Even a fickle reader of Alice Walker will find something to admire in The Way Forward Is with a Broken Heart. This tender, elegiac collection of stories is based in part on her early marriage to a white man and her continuing puzzlement at how their connection--once so charmed and resilient--faded to nothing. Looking back at their happy years together in "the racially volatile and violent Deep South state of Mississippi," a place and time in which their union was not only unconventional but illegal, Walker is also led to imagine other, less metaphoric homecomings. After the initial autobiographical story, "To My Young Husband," she turns to a character named Rosa, a novelist like herself, who returns home to the South with her sister, Barbara, after their grandfather's death. Rosa had not made it to the funeral, since news of his death arrived just as she was leaving on a long-planned holiday abroad. Now, belatedly, she has come to gather family stories. But when she asks her Aunt Lily a question, this woman glares back at her with something close to hatred: "I don't want to find myself in anything you write. And you can just leave your daddy alone too." Reeling, Rosa turns to her sister for comfort, but Barbara, too, rejects her with "a look that said she'd got the reply she'd deserved."

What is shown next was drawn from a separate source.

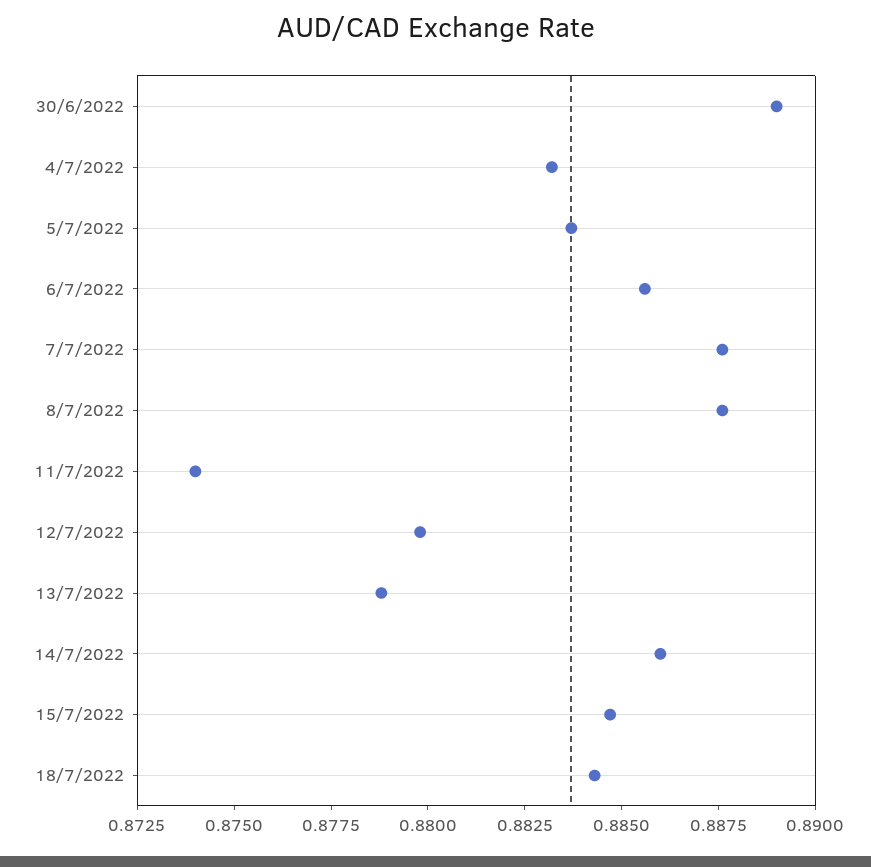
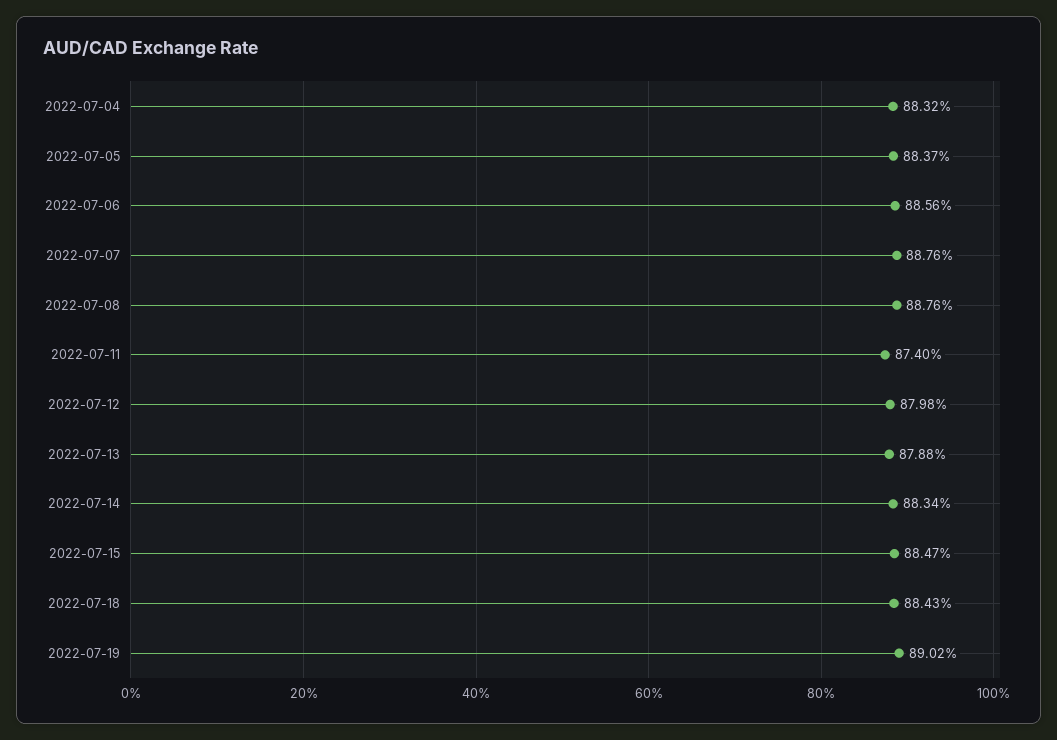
30/6/2022: 0.889 -> none
14/7/2022: 0.886 -> 0.8834
2022-07-19: none -> 0.8902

For wasn't she always snooping about the family's business and turning things about in her writing in ways that made the family shudder? There was no talking to her as you talked to regular people. The minute you opened your mouth a meter went on. Rose could read all this on her sister's face. She didn't need to speak. And it was a lonely feeling that she had. For Barbara was right. Aunt Lily too. And she could no more stop the meter running than she could stop her breath.
With her characteristic insight and her slow, colloquial prose--seeded with anger but watered with hope--Walker explores the territory of her own broken heart and those of African Americans of her generation. --Regina Marler

(retrieved from Amazon Fri, 24 Apr 2009 07:57:55 -0400)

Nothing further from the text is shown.